REPUBLIKA.CO.ID, LONDON -- Direktur Pelaksana Senior Bank Dunia, Axel van Trotsenburg, mengatakan degradasi lahan, polusi udara, dan ketegangan air (water stress) merupakan ancaman langsung bagi perekonomian global. Namun, penggunaan sumber daya alam yang lebih efisien dapat memangkas pencemaran hingga setengah.
Van Trotsenburg menyebut negara-negara berpendapatan rendah sebagai pihak yang paling terdampak tiga tantangan lingkungan tersebut. Negara-negara ini sudah menghadapi persoalan kemiskinan, dampak perubahan iklim, dan kehilangan keanekaragaman hayati.
Ia mengatakan sekitar 80 persen masyarakat di negara-negara berpendapatan rendah terpapar ketiga tantangan itu. Van Trotsenburg menegaskan, Bank Dunia berkomitmen merespons masalah ini meski banyak negara memangkas dana bantuannya.
“Komitmen kami: mengentaskan kemiskinan di bumi yang dapat dihuni. Titik. Kami tidak akan goyah dalam hal ini,” katanya pada peluncuran laporan terbaru Bank Dunia mengenai kerusakan lingkungan global berjudul Reboot Development: The Economics of a Livable Planet, Senin (1/9/2025).
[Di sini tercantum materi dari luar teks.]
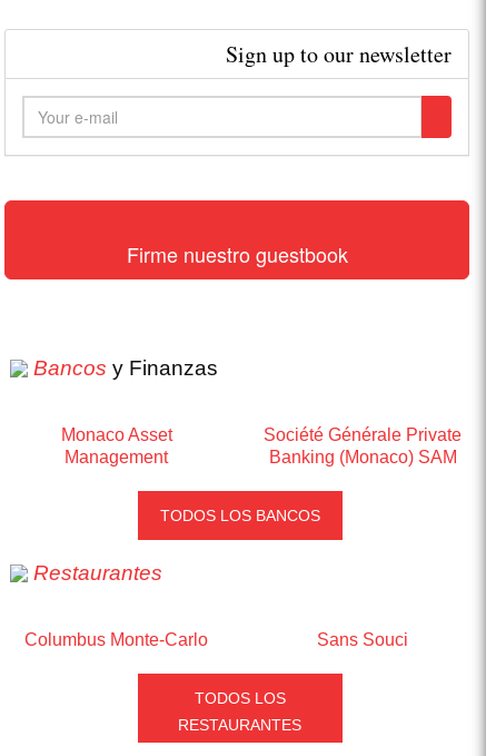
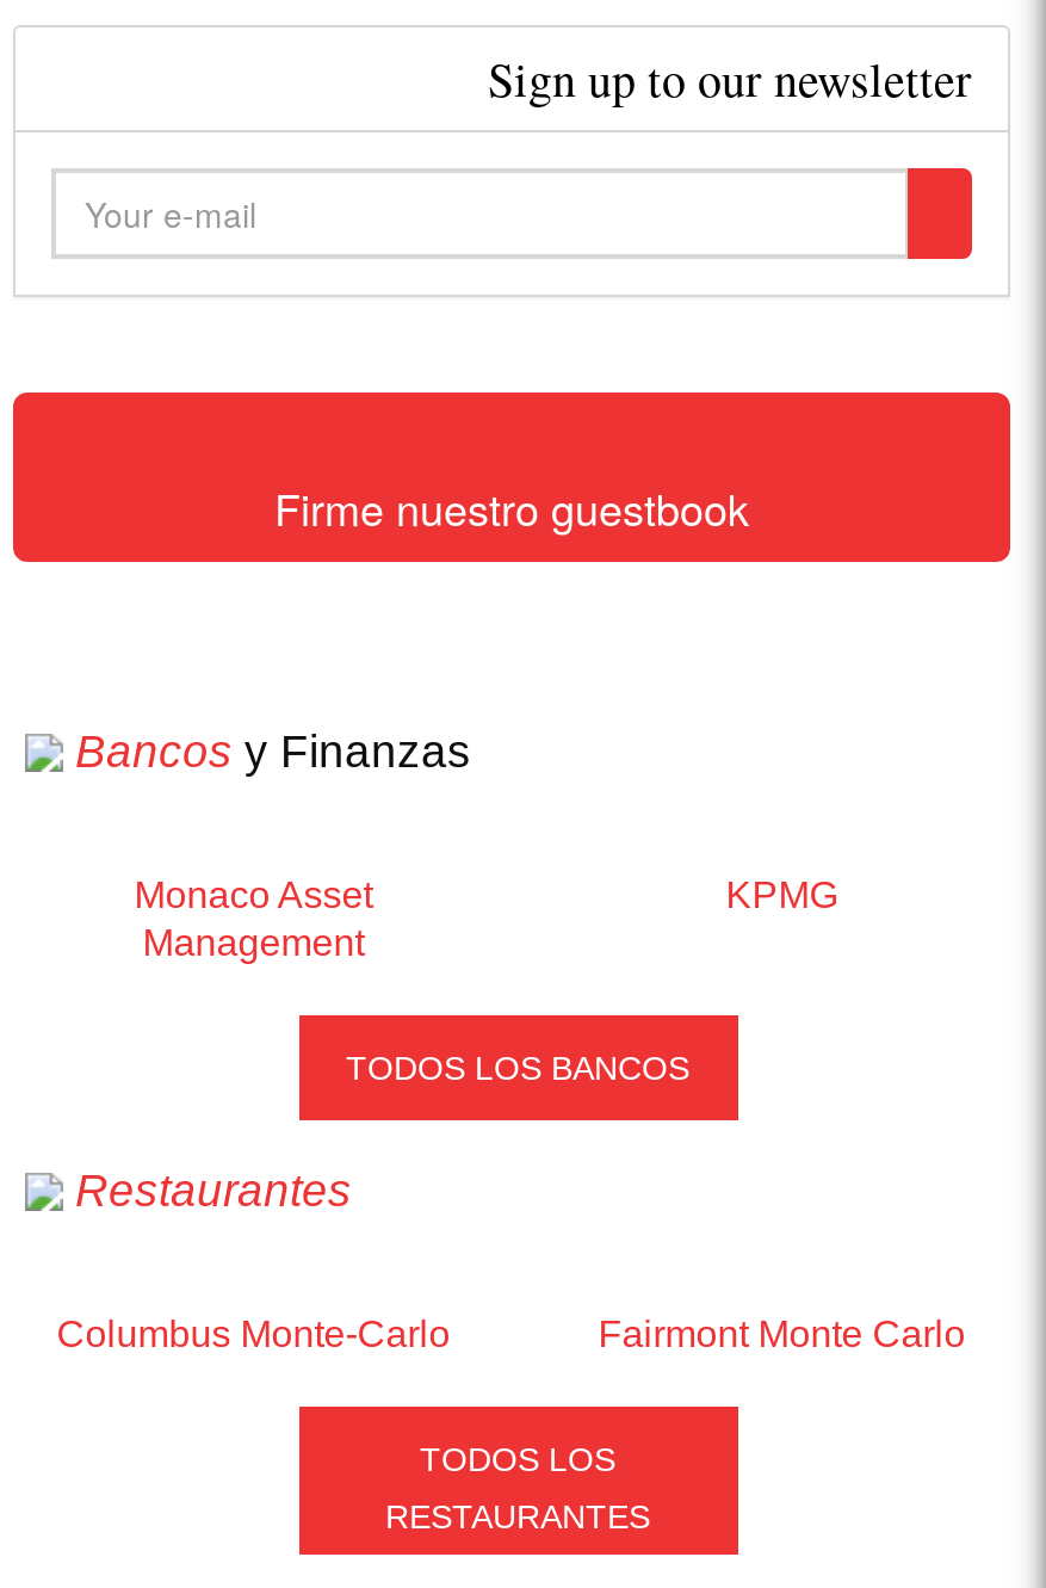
[264,425,462,466] Société Générale Private | Banking (Monaco) SAM -> [726,873,838,914] KPMG
[317,630,408,649] Sans Souci -> [598,1312,965,1353] Fairmont Monte Carlo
Salah satu negara yang paling terdampak adalah Burundi. Sekitar delapan juta orang di negara itu menghadapi risiko pencemaran air dan udara, sementara tujuh juta lainnya menghadapi risiko degradasi lingkungan lain. Adapun sekitar 12 juta orang di Malawi menghadapi ketiganya sekaligus.
Laporan itu menyebutkan sekitar 90 persen populasi global setidaknya menghadapi satu dari tiga tantangan tersebut. Bank Dunia mendesak negara-negara untuk mengalihkan subsidi yang saat ini dihabiskan untuk kegiatan yang merugikan.
Laporan Reboot Development diluncurkan saat gejolak politik mewarnai persiapan Pertemuan Perubahan Iklim PBB (COP30) di Brasil pada November mendatang. Bank Dunia dan lembaga keuangan global lainnya menunggu tinjauan atas operasi mereka sesuai instruksi Presiden Amerika Serikat (AS) Donald Trump pada Februari lalu.
Van Trotsenburg mengatakan Bank Dunia akan memberikan bukti berbasis data mengenai degradasi lahan kepada negara-negara anggota. Laporan itu memperkirakan hutan berperan dalam membentuk sekitar setengah dari awan hujan di seluruh dunia.
Ketika terjadi deforestasi, kemampuan alam menciptakan dan mengatur curah hujan menurun. Akibatnya, terjadi penurunan curah hujan signifikan dengan dampak ekonomi mencapai 14 miliar dolar AS per tahun hanya di wilayah Amazon yang melibatkan sembilan negara.
Selain itu, hutan juga berfungsi sebagai penyimpan dan pelepas kelembapan secara perlahan. Ketika hutan rusak, tanah kehilangan kapasitas ini sehingga musim kemarau menjadi lebih parah, kekeringan lebih intens dan berkepanjangan.
Dampaknya sangat besar secara global: kerugian ekonomi mencapai 379 miliar dolar AS, atau setara dengan delapan persen dari total nilai produksi pertanian dunia. Laporan ini menegaskan, ancaman ekologis bukan lagi sesuatu yang jauh di masa depan, melainkan sudah nyata berdampak pada perekonomian saat ini.
“Kita sering memiliki mantra negara-negara perlu tumbuh terlebih dahulu, baru mencemari dan kemudian membersihkan. Bukti ini menunjukkan anggapan tersebut keliru,” kata Kepala Ekonom Bank Dunia untuk pembangunan berkelanjutan sekaligus salah satu penulis laporan tersebut, Richard Damania dikutip dari laman Reuters.